Researchers look for people who fit a certain description, called eligibility criteria. Some examples of these criteria are a person's general health condition or prior treatments.

Eligibility Criteria

Ages Eligible for Study

6 months to 17 years (Child)

Accepts Healthy Volunteers

Yes

Genders Eligible for Study

All

Description

Inclusion Criteria:

  • Participant is 6 months to 17 years old at time of screening.
  • Participant is born at full term of pregnancy (≥37 weeks) with a birth weight ≥2 kg (for participants aged 6 to 35 months only).
  • Participant is generally healthy, as determined by investigator's clinical judgment through collection of medical history and a physical examination.
  • If female of childbearing potential, participant has a negative pregnancy test within 24 hours prior to first scheduled vaccination and agrees to employ adequate birth control measures for study duration.
  • Participant and/or their parents/legal guardians is/are willing and able to comply with protocol requirements.

Exclusion Criteria:

  • Participant has a history of exposure to H5N1 virus or a history of vaccination with an H5N1 influenza vaccine.
  • Participant is at high risk of contracting H5N1 influenza infection (e.g. contact with poultry).
  • Participant currently has or has a history of a significant cardiovascular (including hypertension), respiratory (including asthma), metabolic, neurological (including Guillain-Barré Syndrome and acute disseminated encephalomyelitis), hepatic, rheumatic, autoimmune, hematological, gastrointestinal or renal disorder.
  • Participant has any inherited or acquired immunodeficiency

  • Participant has a disease or is currently undergoing a form of treatment or was undergoing a form of treatment within 30 days prior to study entry that can be expected to influence immune response. Such treatment includes, but is not limited to:

    • systemic or inhaled corticosteroids
    • radiation treatment
    • or other immunosuppressive or cytotoxic drugs.
  • Participant has a history of severe allergic reactions or anaphylaxis.
  • Participant has a rash, dermatological condition or tattoos which may interfere with injection site reaction rating.
  • Participant has received a blood transfusion, immunoglobulins or other blood derivatives within 90 days prior to study entry.
  • Participant has donated blood or plasma within 30 days prior to study entry.
  • Participant has received any live vaccine within 4 weeks or inactivated vaccine within 2 weeks prior to vaccination in this study.
  • Participant has a functional or surgical asplenia.
  • Participant has a known or suspected problem with alcohol or drug abuse.
  • Participant has been exposed to an investigational product (IP) within 30 days prior to enrollment or is scheduled to participate in another clinical study involving an IP or investigational device during the course of this study.
  • Participant is a family member or employee of the investigator.
  • Participant is pregnant or lactating at the time of enrollment.
  • Participant has any other condition that disqualifies his/her participation in the study in the opinion of the investigator.

Study Plan

This section provides details of the study plan, including how the study is designed and what the study is measuring.

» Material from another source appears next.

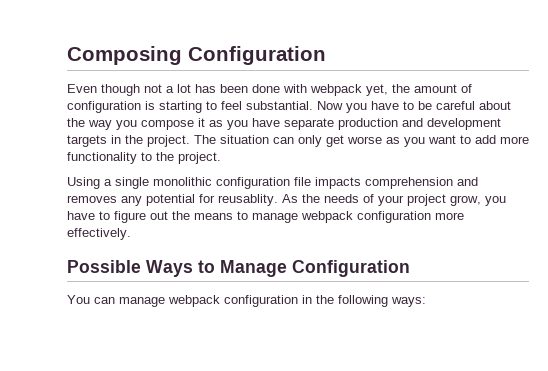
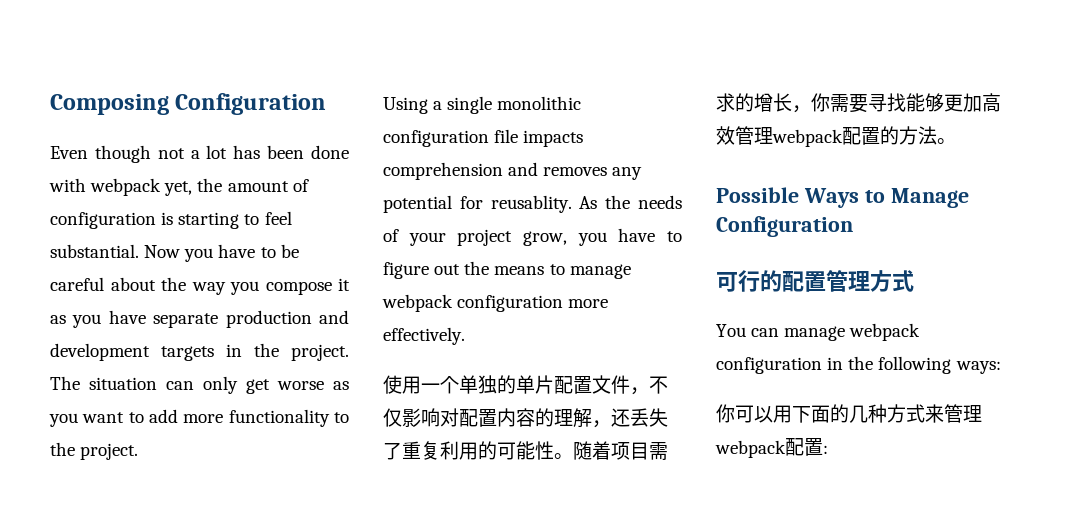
+ 使用一个单独的单片配置文件，不仅影响对配置内容的理解，还丢失了重复利用的可能性。随着项目需求的增长，你需要寻找能够更加高效管理webpack配置的方法。
+ 可行的配置管理方式
+ 你可以用下面的几种方式来管理webpack配置:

How is the study designed?

Design Details

  • Primary Purpose: Prevention
  • Allocation: N/A
  • Interventional Model: Single Group Assignment
  • Masking: None (Open Label)

Arms and Interventions

Participant Group / Arm
Intervention / Treatment
Experimental: Influenza Vaccine
One dose of the vaccine will be administered at a volume of 0.5 mL by intramuscular injection on Day 1 and 22
Biological: H5N1 (Pre-)Pandemic Influenza Vaccine (Whole Virion, Vero Cell-Derived, Inactivated)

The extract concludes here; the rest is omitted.